• Exercise brief
Give the records back exactly as written, but without the images.

[Available data — start]

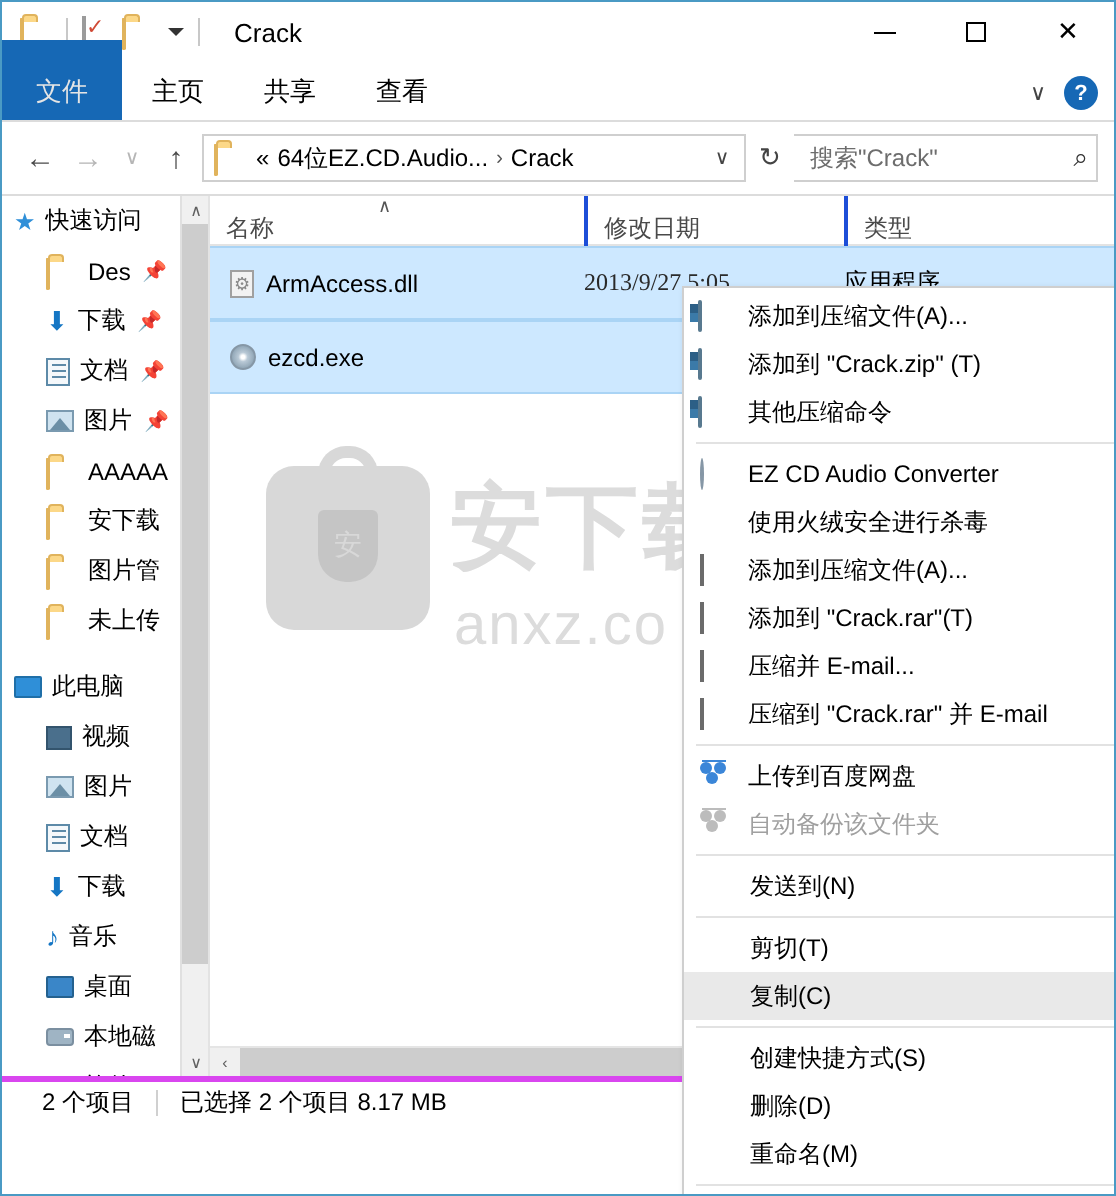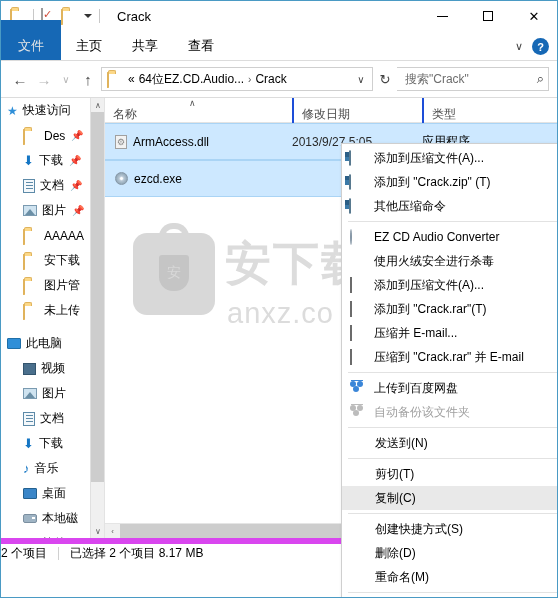--- a/index.html
+++ b/index.html
@@ -135,7 +135,7 @@
   .row{ height:37px; display:flex; align-items:center; font-size:12px; }
   .row.selected{ background:#cde8ff; border-top:1px solid #aad4f5; border-bottom:1px solid #aad4f5; }
   .row .cell.name{ width:187px; display:flex; align-items:center; gap:6px; padding-left:10px; }
-  .row .cell.date{ width:130px; color:#2a2a2a; }
+  .row .cell.date{ width:130px; color:#2a2a2a;font-family:Liberation Serif, serif; }
   .row .cell.type{ flex:1; }
   .dll-ico{width:12px;height:14px;background:#f2f2f2;border:1px solid #a0a0a0;position:relative;}
   .dll-ico:after{content:"⚙";position:absolute;left:1px;top:-1px;font-size:9px;color:#8a8a8a;line-height:14px;}

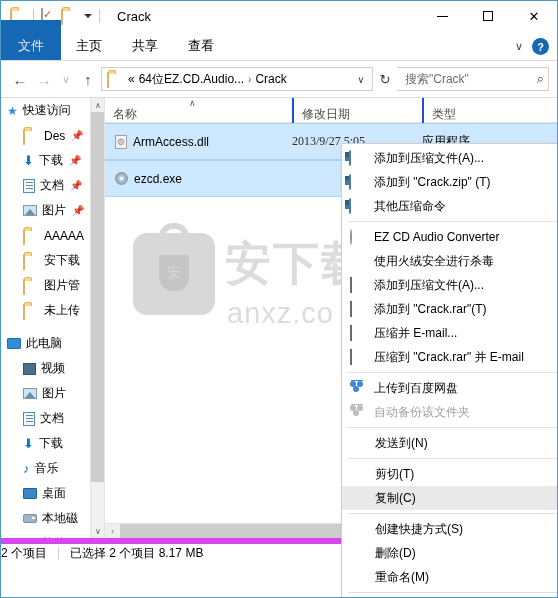--- a/index.html
+++ b/index.html
@@ -175,7 +175,7 @@
   
   .statusbar{
     height:24px; display:flex; align-items:center; gap:0px;
-    border-top:6px solid #d946ef; font-size:12px; padding-left:0; background:#fff;
+    border-top:3px solid #d946ef; font-size:12px; padding-left:20px; background:#fff;
   }
   .st-sep{ width:1px; height:13px; background:#d0d0d0; margin:0 11px; }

[Available data — finish]

• Answer to this exercise
--- a/index.html
+++ b/index.html
@@ -135,7 +135,7 @@
   .row{ height:37px; display:flex; align-items:center; font-size:12px; }
   .row.selected{ background:#cde8ff; border-top:1px solid #aad4f5; border-bottom:1px solid #aad4f5; }
   .row .cell.name{ width:187px; display:flex; align-items:center; gap:6px; padding-left:10px; }
-  .row .cell.date{ width:130px; color:#2a2a2a; }
+  .row .cell.date{ width:130px; color:#2a2a2a;font-family:Liberation Serif, serif; }
   .row .cell.type{ flex:1; }
   .dll-ico{width:12px;height:14px;background:#f2f2f2;border:1px solid #a0a0a0;position:relative;}
   .dll-ico:after{content:"⚙";position:absolute;left:1px;top:-1px;font-size:9px;color:#8a8a8a;line-height:14px;}

--- a/index.html
+++ b/index.html
@@ -175,7 +175,7 @@
   
   .statusbar{
     height:24px; display:flex; align-items:center; gap:0px;
-    border-top:6px solid #d946ef; font-size:12px; padding-left:0; background:#fff;
+    border-top:3px solid #d946ef; font-size:12px; padding-left:20px; background:#fff;
   }
   .st-sep{ width:1px; height:13px; background:#d0d0d0; margin:0 11px; }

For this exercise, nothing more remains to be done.